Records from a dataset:
——————————
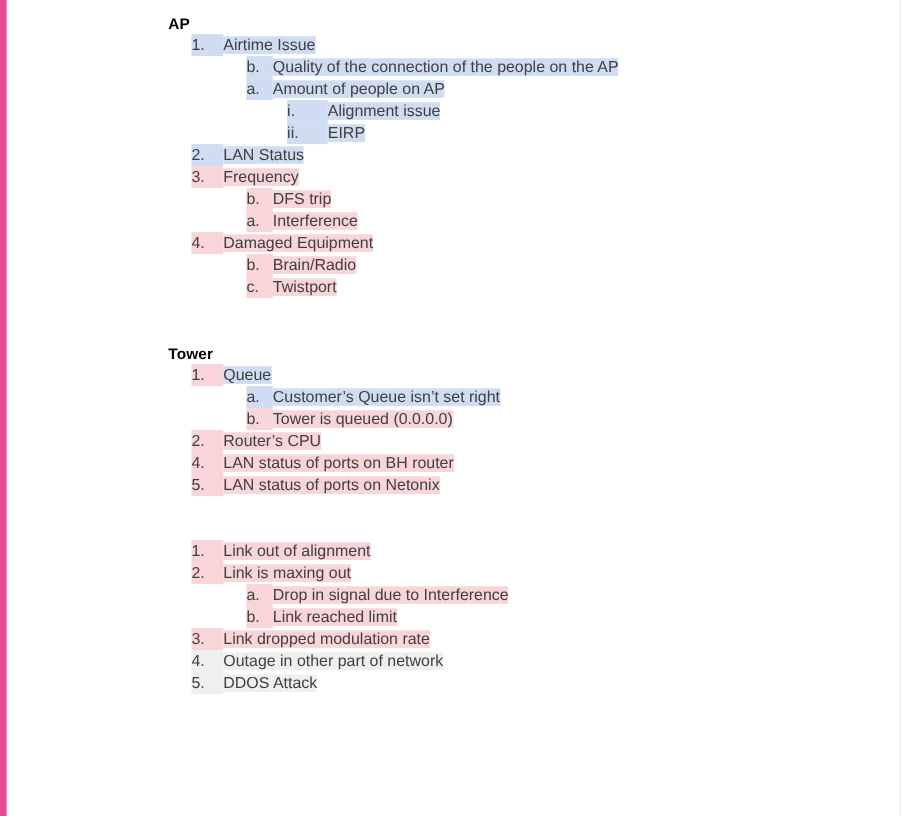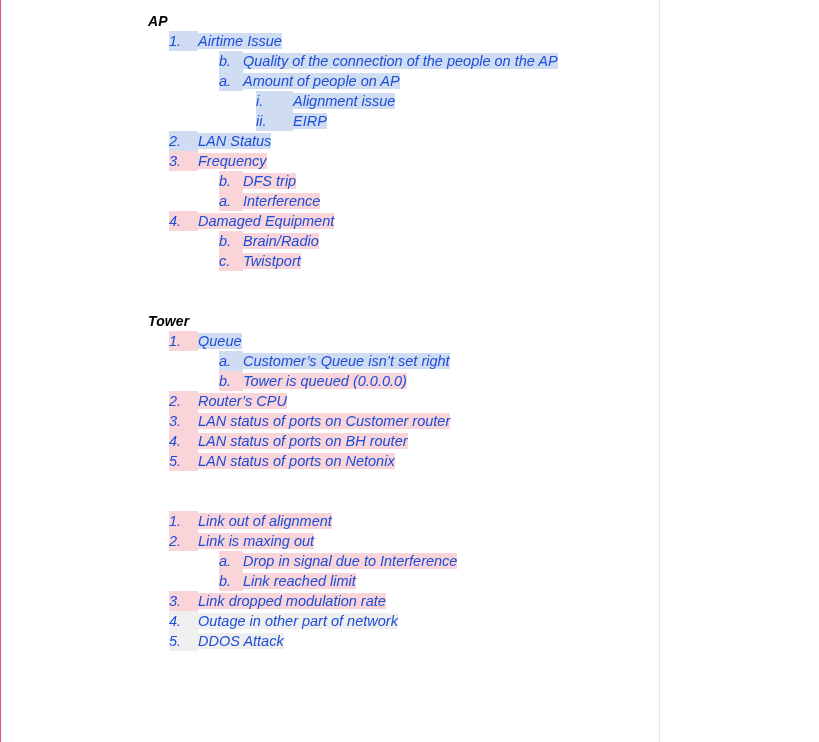"AP" #page { border-left: 1px solid #ec4899 -> 6px solid #ec4899; font-style: italic -> none; width: 660px -> 819px }
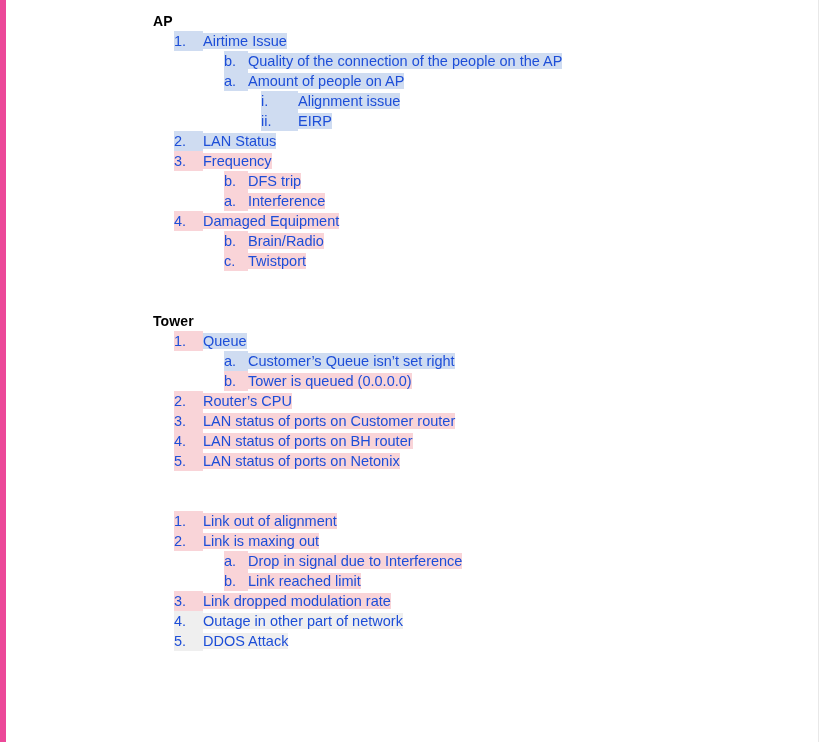"1. Airtime Issue" .row { color: #1d4ed8 -> #404040 }
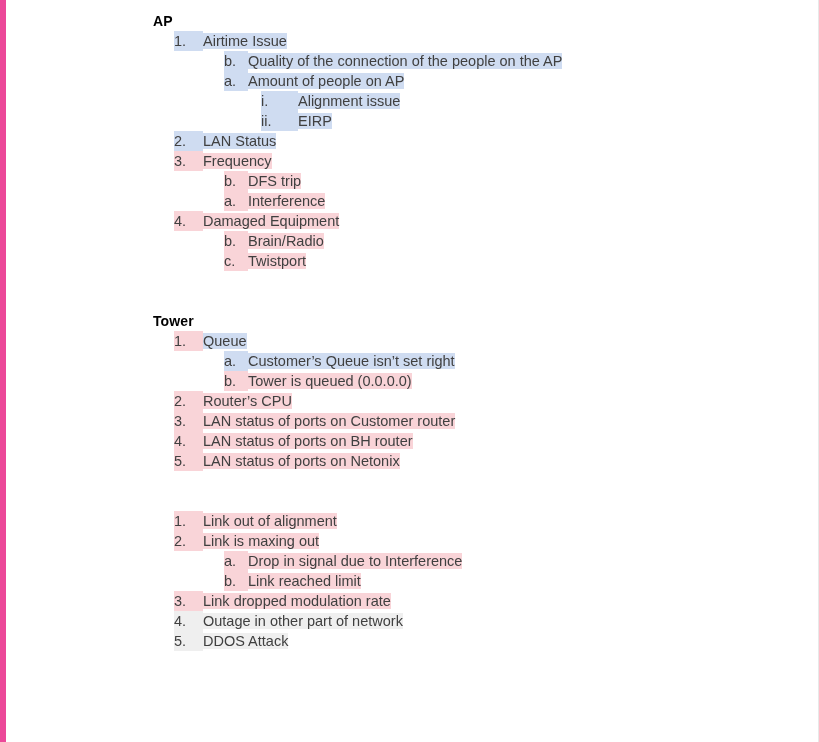"3. LAN status of ports" li.row { html: <li><span>3.</span><span>LAN status of ports on Customer router</span></li> -> none }
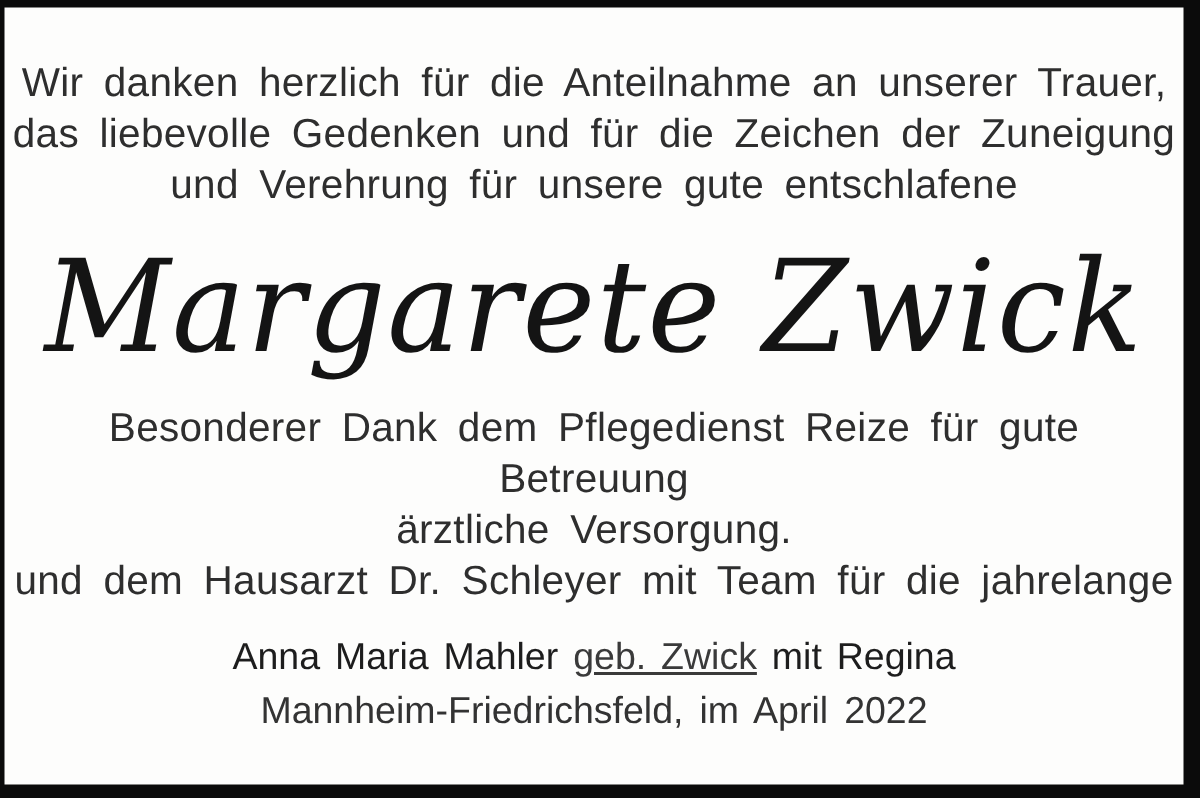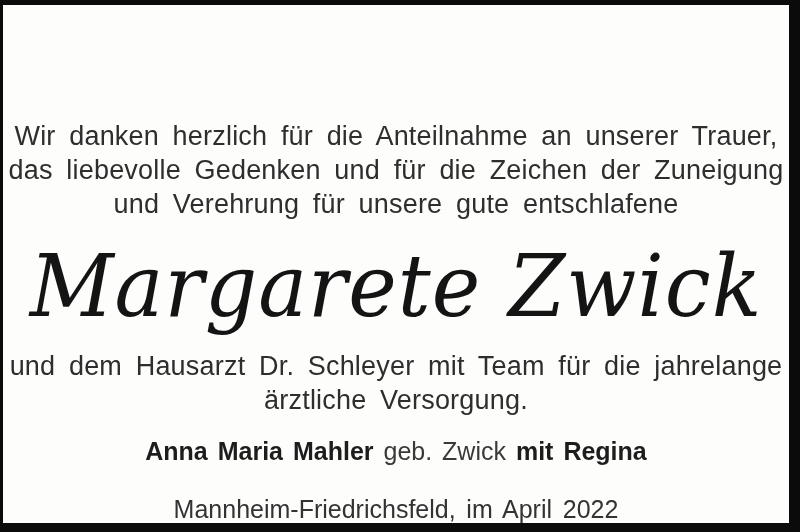"Wir danken herzlich für die" .paper { justify-content: flex-end -> none }
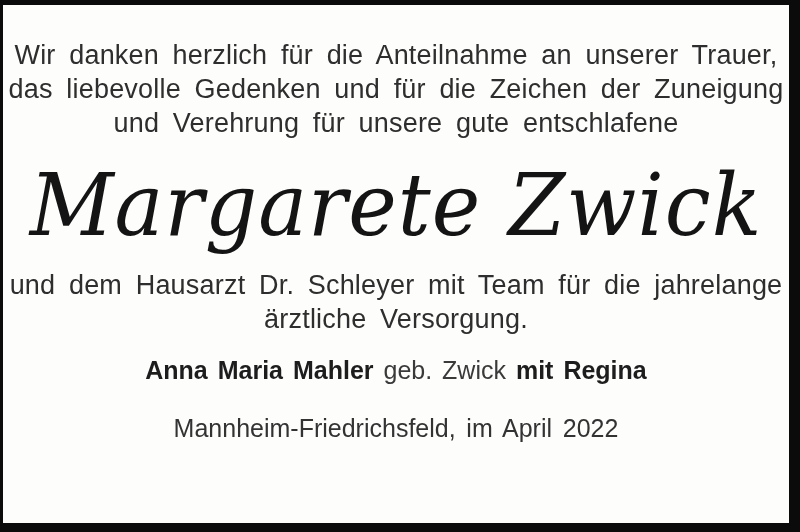"Besonderer Dank dem Pflegedienst Reize" div { html: none -> <div>Besonderer Dank dem Pflegedienst Reize für gute Betreuung</div> }
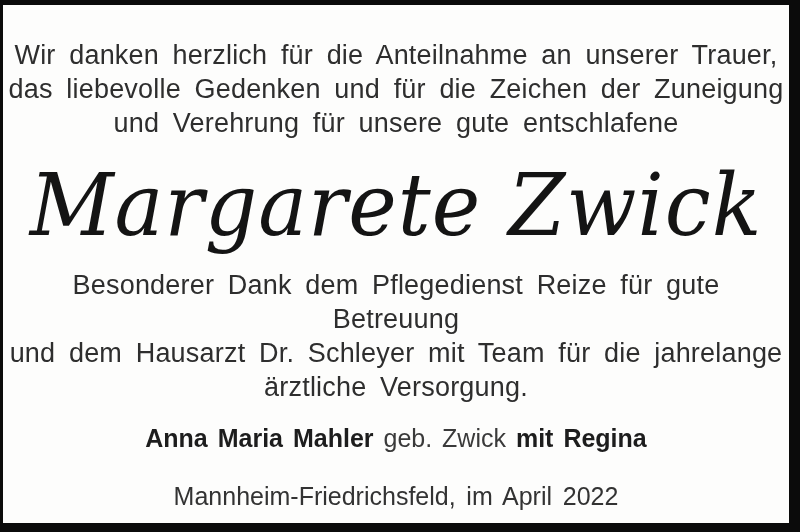"und dem Hausarzt Dr. Schleyer" div { order: before "ärztliche Versorgung." -> after "ärztliche Versorgung." }
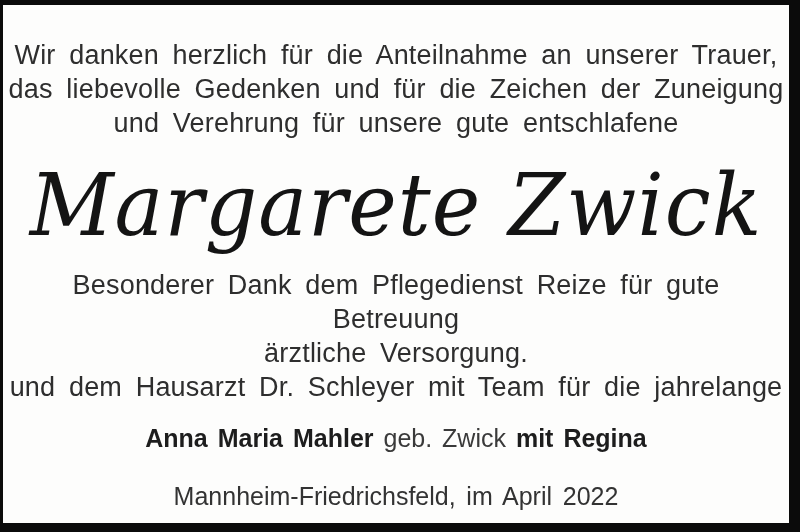"Anna Maria Mahler" .family .bold { font-weight: bold -> normal }
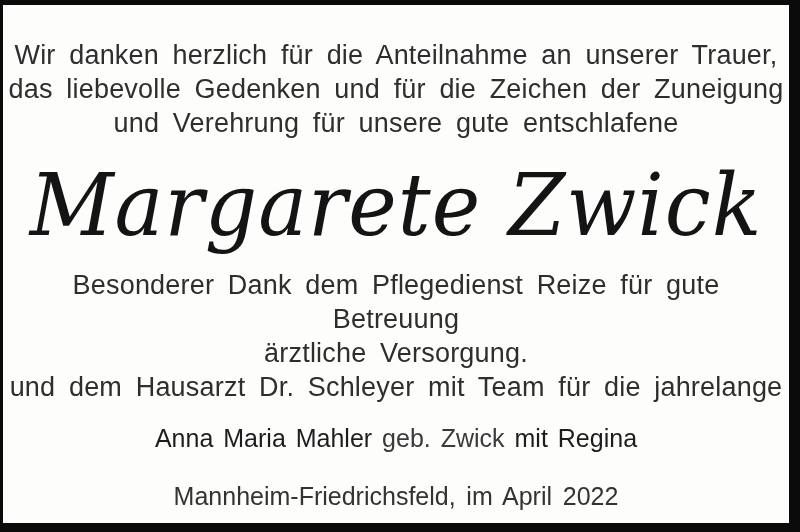"geb. Zwick" .family .regular { text-decoration: none -> underline }
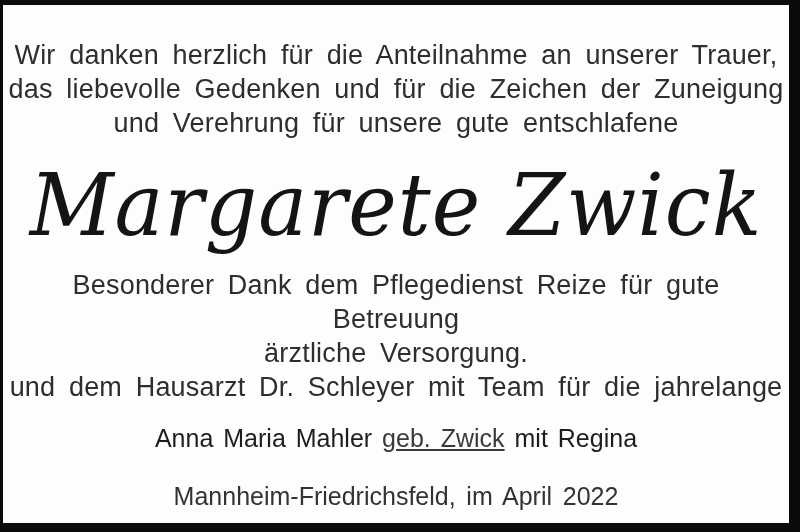"Mannheim-Friedrichsfeld, im April 2022" .place-date { margin-top: 29px -> 7px }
——————————
**What you are asked to do**
Extract, character for character, every line from the one that holds "html: <li><span>3.</span><span>LAN status" through the end of the entries above. Include both boundary lines and no pictures.

**Reply to the exercise**
"3. LAN status of ports" li.row { html: <li><span>3.</span><span>LAN status of ports on Customer router</span></li> -> none }
"Wir danken herzlich für die" .paper { justify-content: flex-end -> none }
"Besonderer Dank dem Pflegedienst Reize" div { html: none -> <div>Besonderer Dank dem Pflegedienst Reize für gute Betreuung</div> }
"und dem Hausarzt Dr. Schleyer" div { order: before "ärztliche Versorgung." -> after "ärztliche Versorgung." }
"Anna Maria Mahler" .family .bold { font-weight: bold -> normal }
"geb. Zwick" .family .regular { text-decoration: none -> underline }
"Mannheim-Friedrichsfeld, im April 2022" .place-date { margin-top: 29px -> 7px }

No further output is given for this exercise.